In conclusion, we propose that the Y3** ncRNA promotes the recruitment of CPSF components to nascent replication-dependent histone pre-mRNAs at HLBs. These findings are largely consistent with previous studies showing that the Flash-dependent recruitment of processing factors guides the 3′ end processing of histone pre-mRNAs (Yang et al. 2013). However, our analyses suggest that the HLB recruitment of the CPSF by Y3** is independent of the U7-snRNP or the CstF64-containing histone pre-mRNA cleavage complex (HCC). Future studies will reveal the mechanisms of Y3** biogenesis, identify ncRNAs potentially substituting for Y3** in Muroidea, and address signaling events involved in these processes.

Materials and methods

Western and Northern blotting

Western and Northern blotting were essentially performed as previously described (Kohn et al. 2010, 2013). For antibodies and probes, see Supplemental Table S2. For ChIP analyses, see the Supplemental Material.

RNA affinity purification

RNA affinity purification (60 pmol of RNA bait per sample) was performed as previously described (Wachter et al. 2013). For oligonucleotides used for the cloning of templates, see Supplemental Table S2.

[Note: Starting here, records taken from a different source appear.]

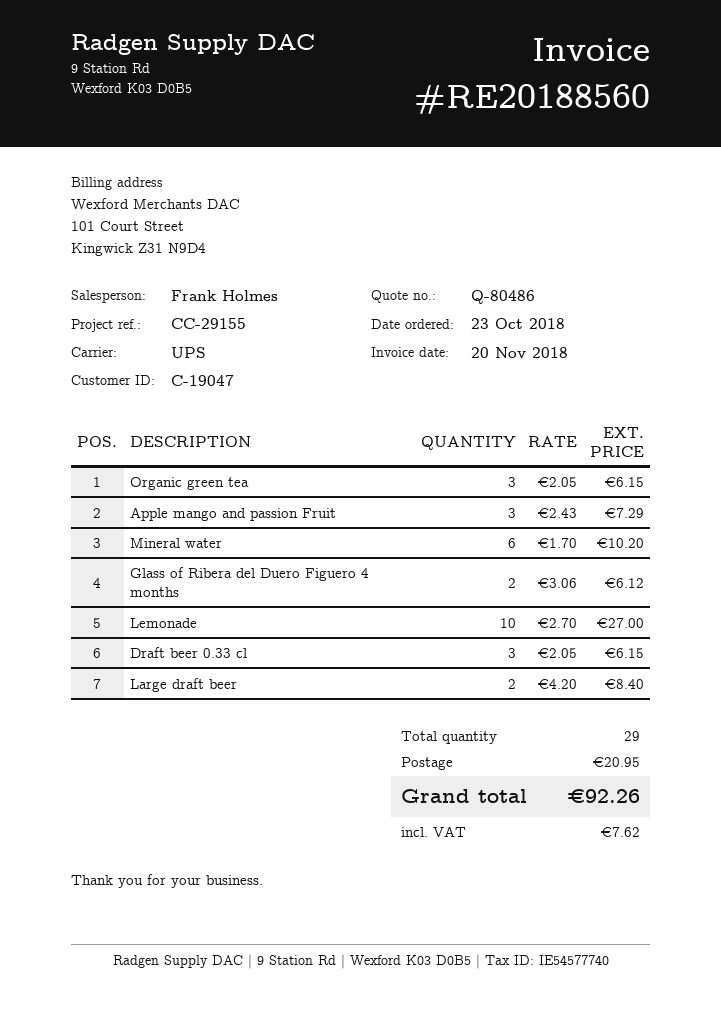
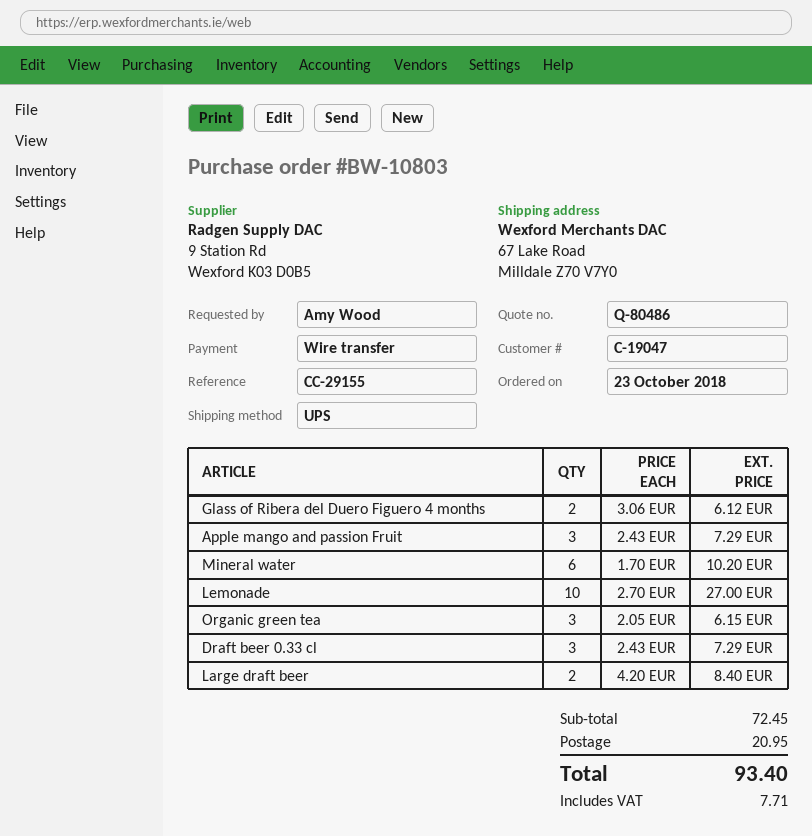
Draft beer 0.33 cl: 3 x 2.05 = 6.15 -> 3 x 2.43 = 7.29
tax: 7.62 -> 7.71
total: 92.26 -> 93.40

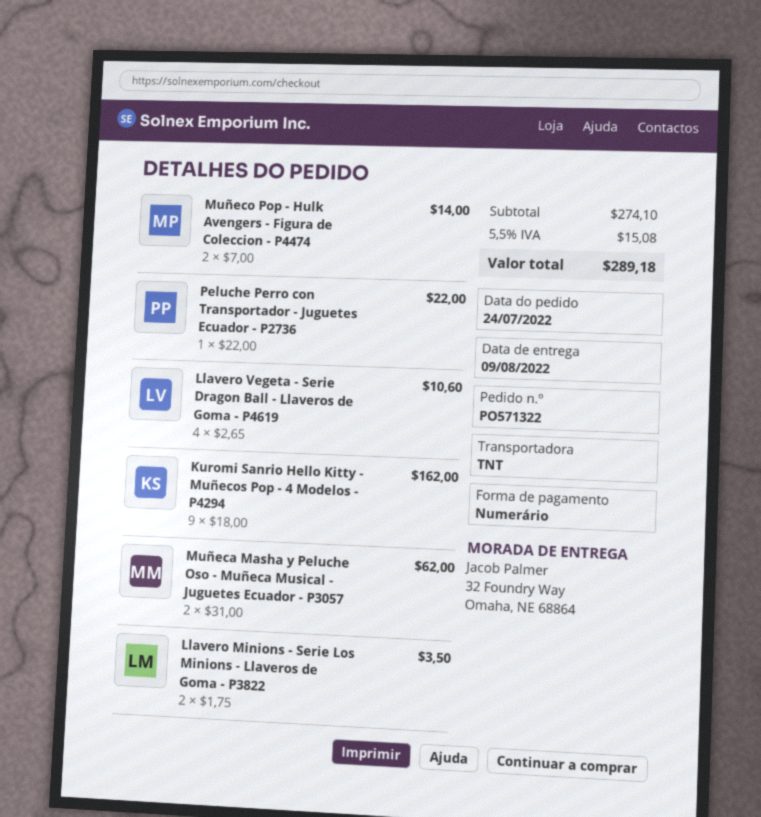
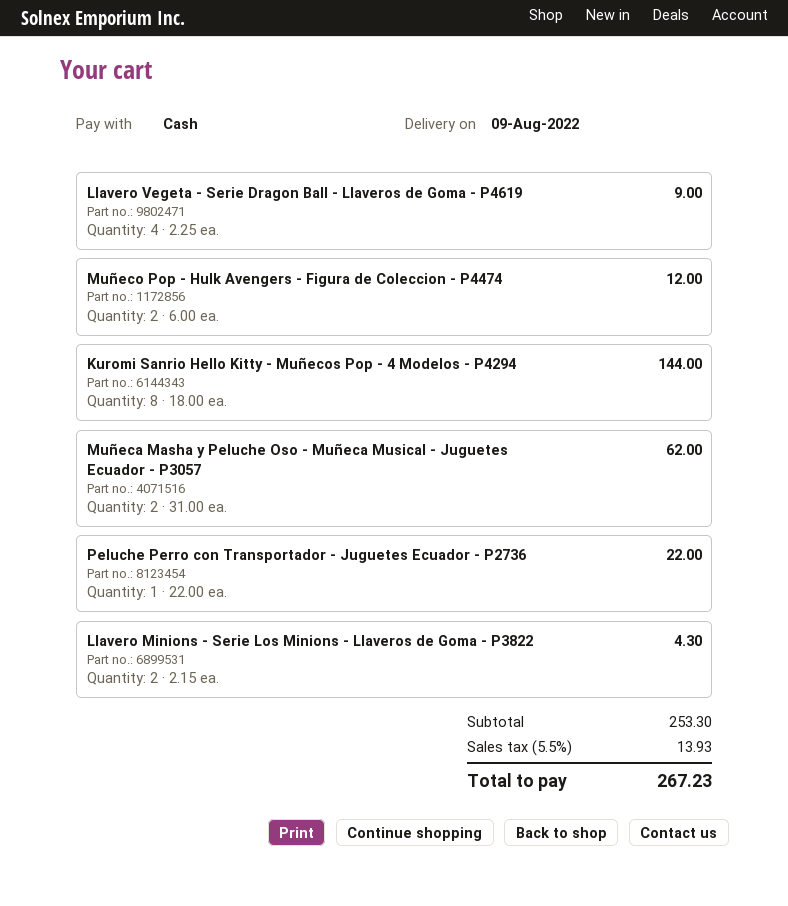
Muñeco Pop - Hulk Avengers - Figura de Coleccion - P4474: 2 x 7.00 = 14.00 -> 2 x 6.00 = 12.00
Llavero Vegeta - Serie Dragon Ball - Llaveros de Goma - P4619: 4 x 2.65 = 10.60 -> 4 x 2.25 = 9.00
Kuromi Sanrio Hello Kitty - Muñecos Pop - 4 Modelos - P4294: 9 x 18.00 = 162.00 -> 8 x 18.00 = 144.00
Llavero Minions - Serie Los Minions - Llaveros de Goma - P3822: 2 x 1.75 = 3.50 -> 2 x 2.15 = 4.30
subtotal: 274.10 -> 253.30
tax: 5.5% = 15.08 -> 5.5% = 13.93
total: 289.18 -> 267.23

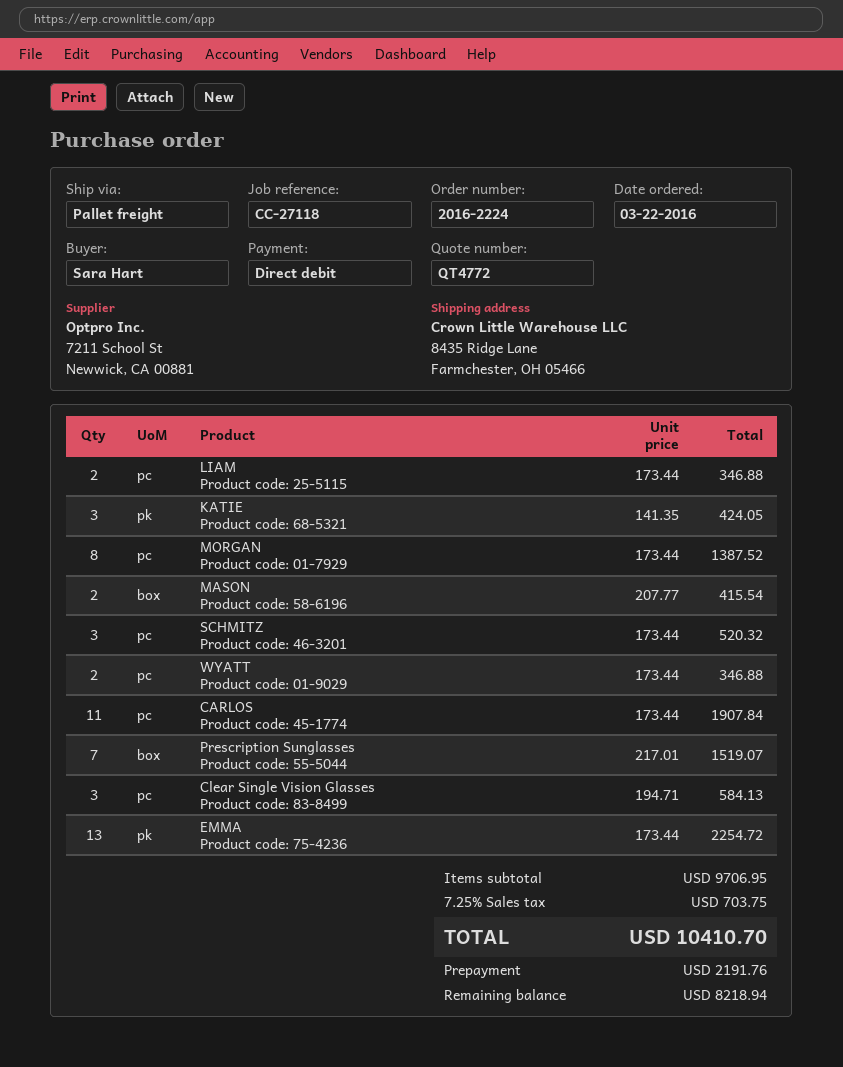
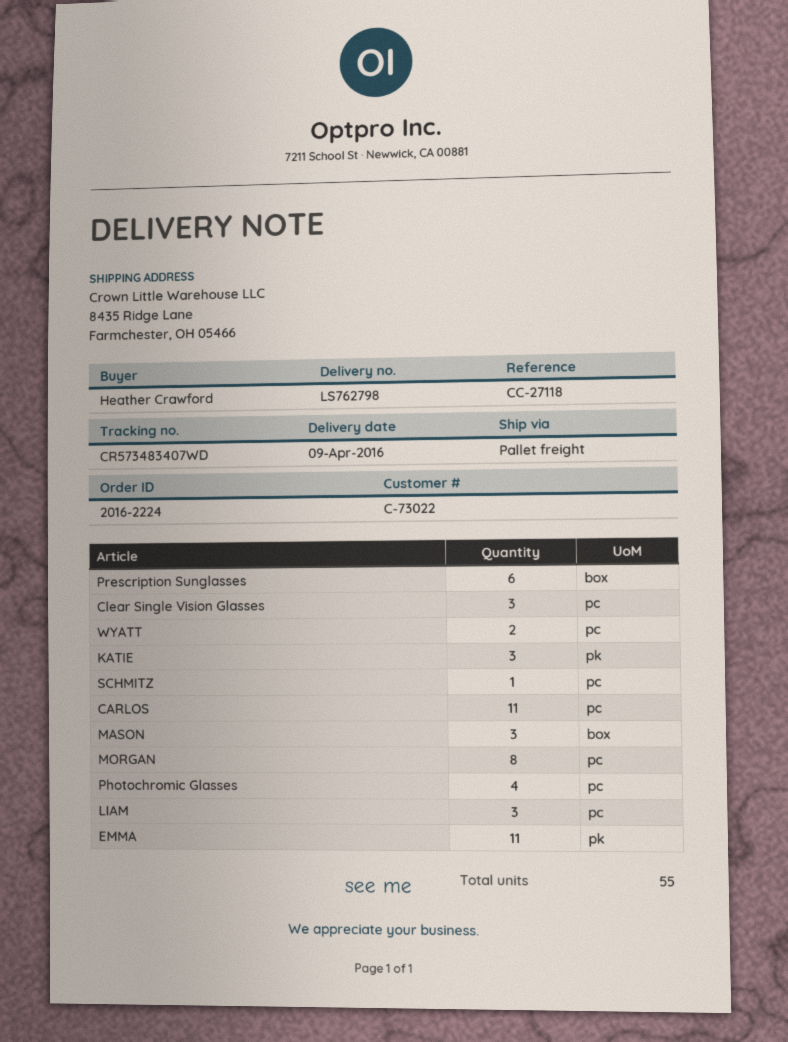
ordered by: Sara Hart -> Heather Crawford
LIAM: 2 -> 3
MASON: 2 -> 3
SCHMITZ: 3 -> 1
Prescription Sunglasses: 7 -> 6
EMMA: 13 -> 11
Photochromic Glasses: none -> 4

Cell culture and transfection

Cells were cultured in DMEM or RPMI 1640 supplemented with 1% GlutaMax and 10% FBS (Life Technologies). ASOs and siRNAs were transfected using RNAiMAX (Life Technologies). For each six-well plate (1.5 × 105 to 5 × 105 cells), 250 pmol of ASOs or siRNA was transfected for 48 or 72 h, respectively. For ASO/siRNA sequences, see Supplemental Table S2.

Imaging

Indirect immunostaining was conducted as previously described (Stohr et al. 2006). Images were acquired using a Leica SP5x confocal microscope. Quantification of HLB sizes as well as FRAP analyses were performed using the Leica SP5 software. The apparent diameters of HLBs were determined by the Leica size quantification tool. FRAP analyses were performed with the Leica FRAP wizard.

RNA sequencing, mass spectrometry, and RT–PCR

For RNA sequencing, mass spectrometry and RT–PCR analyses, see the Supplemental Material.